Danramil Mendoyo Hadiri Pengukuhan Bendesa Adat Munduk Anggrek Kaja, Tekankan Sinergitas TNI dan Tokoh Adat.
- account_circle Rossa Rossa
- calendar_month Minggu, 4 Jan 2026
- comment 0 komentar

JEMBRANA – Danramil 1617-02/Mendoyo, Kapten Inf. Made Sujana Arianta, menghadiri upacara pengukuhan (Ngadegan) Jro Bendesa dan Prajuru Desa Adat Munduk Anggrek Kaja periode 2026-2031. Kegiatan ini berlangsung khidmat di Pura Puseh Desa Adat Munduk Anggrek Kaja, Desa Yehembang Kauh, Kecamatan Mendoyo, Sabtu (03/01/2026).

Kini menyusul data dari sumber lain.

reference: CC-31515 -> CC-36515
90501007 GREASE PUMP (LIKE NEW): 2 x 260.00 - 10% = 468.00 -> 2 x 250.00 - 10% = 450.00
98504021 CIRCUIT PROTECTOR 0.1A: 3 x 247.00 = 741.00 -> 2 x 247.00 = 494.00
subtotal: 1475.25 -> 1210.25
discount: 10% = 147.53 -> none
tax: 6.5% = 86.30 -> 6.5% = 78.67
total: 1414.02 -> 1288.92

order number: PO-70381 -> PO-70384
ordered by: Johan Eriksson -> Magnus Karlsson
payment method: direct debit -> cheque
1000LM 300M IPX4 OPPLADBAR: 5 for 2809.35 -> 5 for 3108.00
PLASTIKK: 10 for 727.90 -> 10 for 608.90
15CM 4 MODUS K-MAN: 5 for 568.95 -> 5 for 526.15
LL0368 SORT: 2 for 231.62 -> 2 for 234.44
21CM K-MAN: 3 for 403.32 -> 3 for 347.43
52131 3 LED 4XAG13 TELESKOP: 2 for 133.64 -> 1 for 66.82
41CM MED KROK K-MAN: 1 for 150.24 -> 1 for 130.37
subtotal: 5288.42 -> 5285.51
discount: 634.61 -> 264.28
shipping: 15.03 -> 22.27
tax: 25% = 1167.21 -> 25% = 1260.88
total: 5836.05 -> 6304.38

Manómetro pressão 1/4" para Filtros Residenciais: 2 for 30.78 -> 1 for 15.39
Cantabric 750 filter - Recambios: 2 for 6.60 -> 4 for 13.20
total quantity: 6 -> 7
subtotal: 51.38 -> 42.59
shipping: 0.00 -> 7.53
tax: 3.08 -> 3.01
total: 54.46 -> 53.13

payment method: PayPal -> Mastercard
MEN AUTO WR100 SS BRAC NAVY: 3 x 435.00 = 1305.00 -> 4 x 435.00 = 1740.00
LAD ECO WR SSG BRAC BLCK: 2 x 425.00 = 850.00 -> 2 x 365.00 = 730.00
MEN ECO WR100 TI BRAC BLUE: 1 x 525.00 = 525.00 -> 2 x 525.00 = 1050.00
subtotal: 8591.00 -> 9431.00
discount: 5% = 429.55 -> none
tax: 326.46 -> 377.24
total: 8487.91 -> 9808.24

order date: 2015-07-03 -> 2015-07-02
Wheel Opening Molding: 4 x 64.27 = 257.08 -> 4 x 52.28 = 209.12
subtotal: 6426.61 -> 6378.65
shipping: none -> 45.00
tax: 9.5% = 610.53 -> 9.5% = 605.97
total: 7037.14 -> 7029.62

Kehadiran Danramil dalam acara ini mendampingi Bupati Jembrana, I Made Kembang Hartawan, S.E., M.M., serta jajaran Forkopimcam lainnya. Selain sebagai bentuk penghormatan terhadap adat istiadat setempat, kehadiran TNI juga bertujuan untuk memastikan seluruh rangkaian kegiatan berjalan dengan aman dan tertib.
Dalam kesempatan tersebut, I Gede Wiracita resmi dikukuhkan sebagai Bendesa Adat Munduk Anggrek Kaja berdasarkan SK MDA Provinsi Bali Nomor: 328/SK-P/MDA P-BALI/I/2026.
Kapten Inf. Made Sujana Arianta menyampaikan bahwa peran tokoh adat, khususnya Bendesa, sangat vital dalam menjaga stabilitas keamanan di tingkat desa. “TNI melalui Koramil Mendoyo selalu siap bersinergi dengan prajuru desa adat yang baru dalam menjaga kerukunan warga serta menyukseskan program-program pembangunan di wilayah Mendoyo,” ujarnya.
Senada dengan Danramil, Bupati Jembrana dalam sambutannya menekankan pentingnya sinergi antara desa dinas dan desa adat untuk kesejahteraan masyarakat. Bupati juga mengapresiasi pengamanan yang dilakukan oleh personel Babinsa bersama Bhabinkamtibmas sehingga acara berjalan tanpa kendala.
Kegiatan yang dihadiri oleh Ketua MDA Kabupaten Jembrana dan tokoh masyarakat setempat ini diakhiri dengan penandatanganan Patra Pengeling-eling sebagai tanda sahnya kepengurusan baru. Seluruh rangkaian acara berlangsung dengan tertib, lancar, dan aman.